Noosphere89 comments on Motivation control

Noosphere89 31 Oct 2024 18:33 UTC
6 points
2
The key point is assuming you have avoided the bad takeover behavior, the solutions become more like a normal scientific or engineering solution, which we have known records of solving, and in particular it removes one of the most nasty difficulties in AI safety, where you can’t iterate on the system very much or at all, because the AI will fight you.

So this makes us much more likely to succeed at the problems you’ve mentioned, conditional on getting controlled AI.
- Charlie Steiner 31 Oct 2024 23:05 UTC
  4 points
  0
  Parent
  Well, it makes things better. But it doesn’t assure humanity’s success by any means. Basically I agree but will just redirect you back to my analogy about why the paper “How to solve nuclear reactor design” is strange.

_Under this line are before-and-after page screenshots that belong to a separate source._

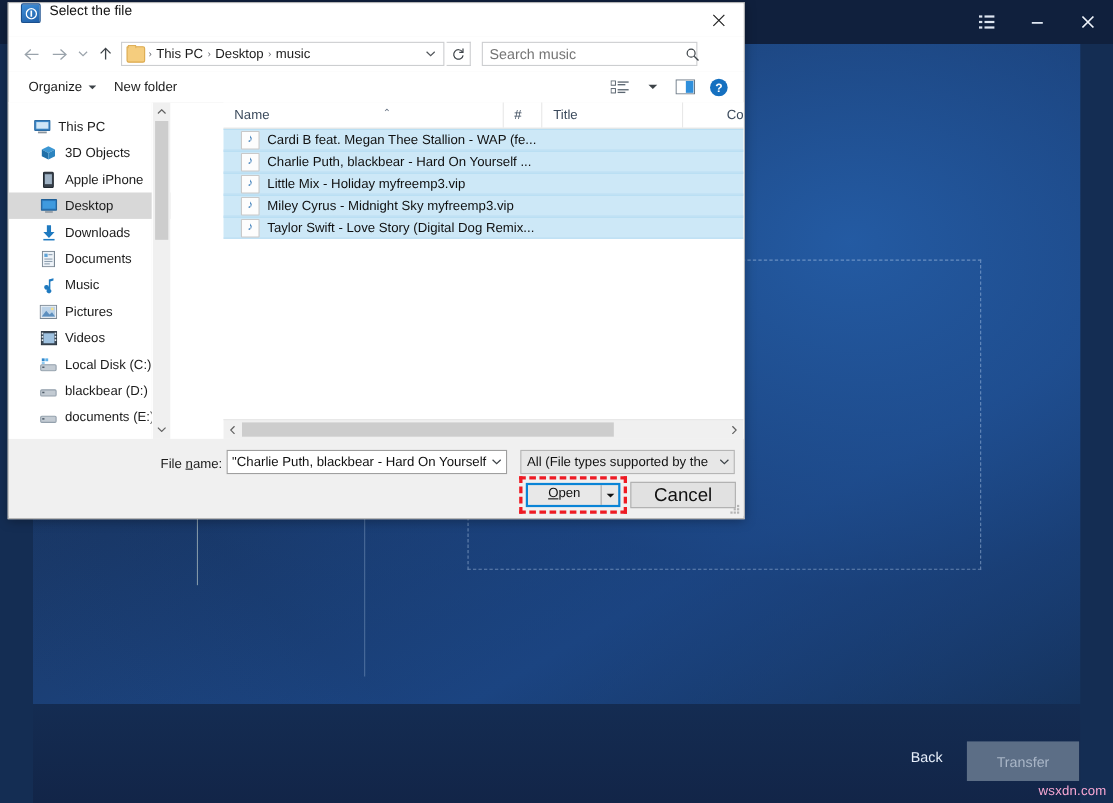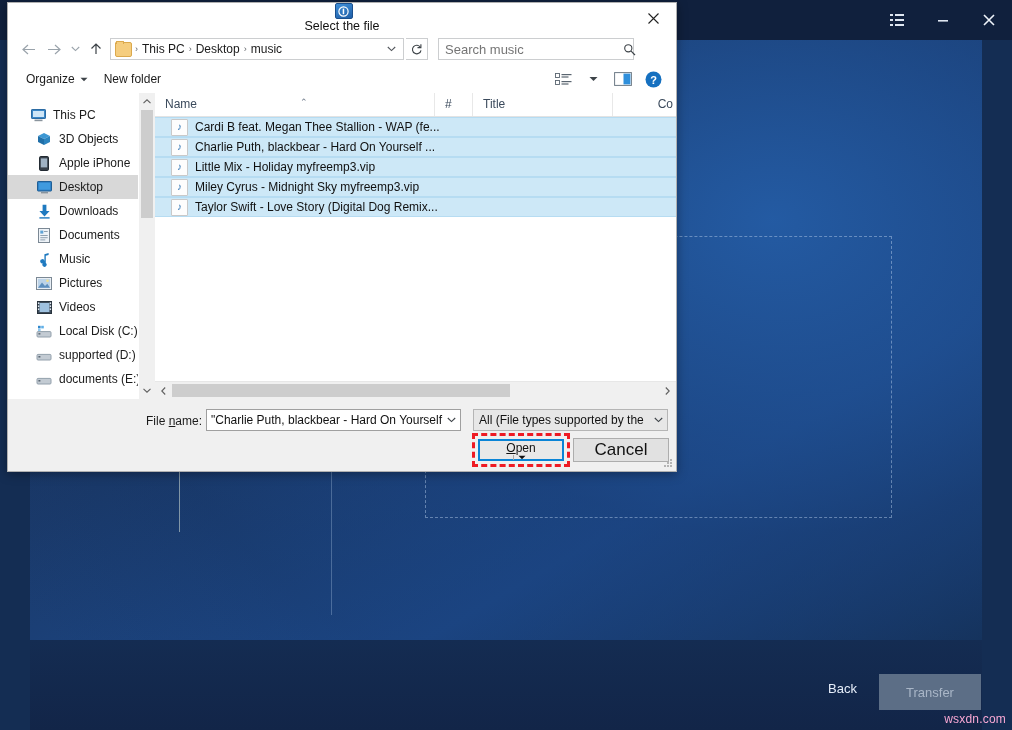"Select the file" #dlg-titlebar { align-items: center -> none; flex-direction: column -> none }
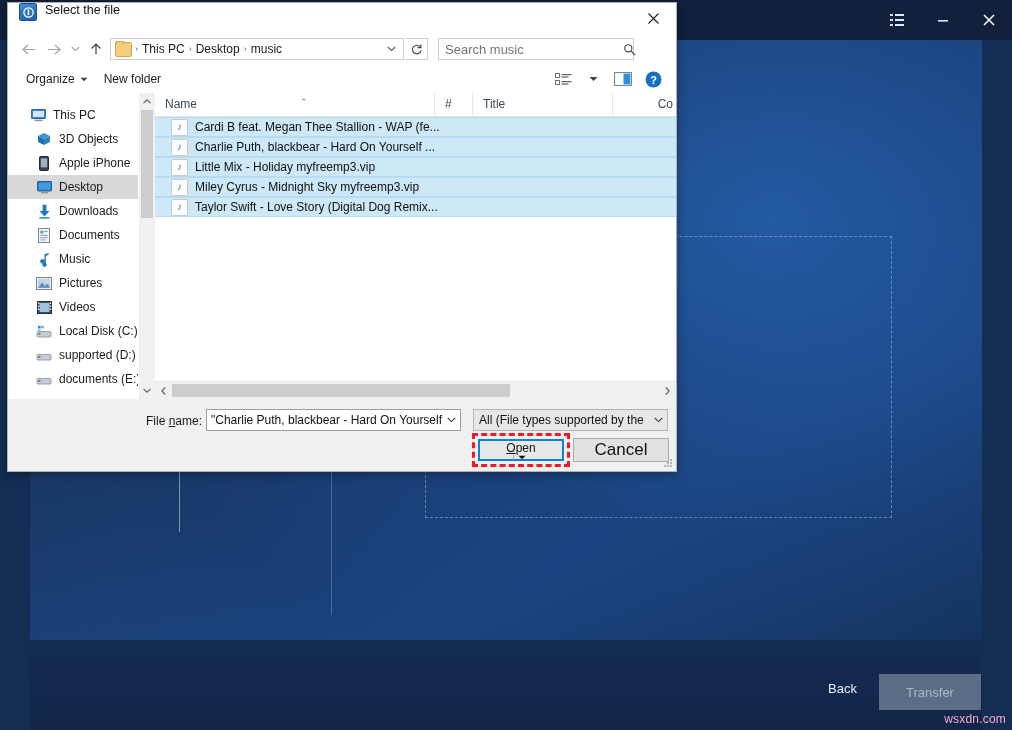"Name" #filelist { margin-left: none -> 48px }
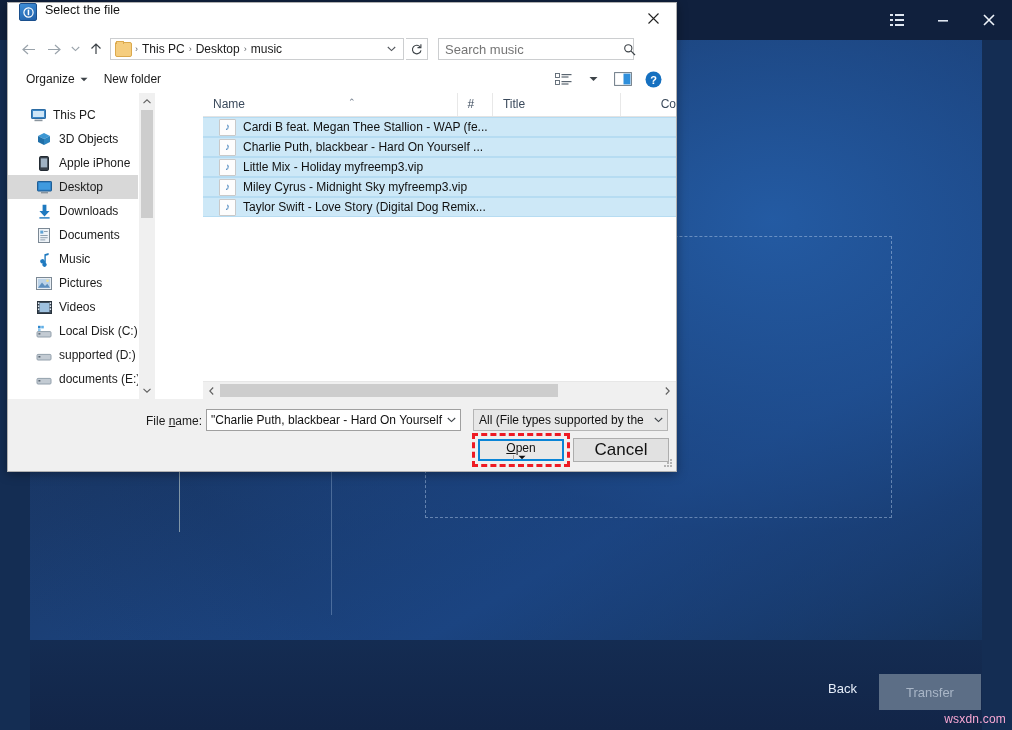"supported (D:)" span { text: supported -> blackbear }
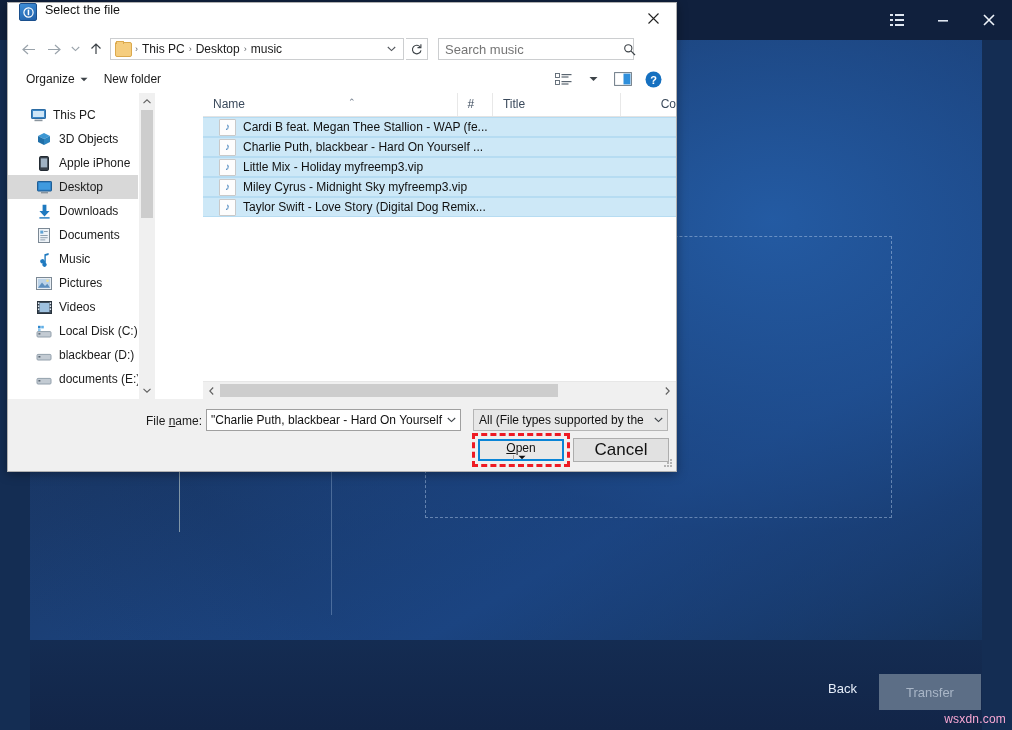"Open" #open-btn { align-items: center -> flex-start; flex-direction: column -> none }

  - Noosphere89 31 Oct 2024 23:41 UTC
    4 points
    2
    Parent
    The paper you describe in your comment would have a lot of it’s details filled in by default by the capabilities people inside an AI lab, and the alignment team would outsource most of the details to the people who would want to make the AI go fast.
    
    While I don’t think it would ensure humanity’s success by any means, I do think that the alignment field could mostly declare victory and stop working if we knew there were no problems that were resistant to iterative correction, since other people will solve it for us.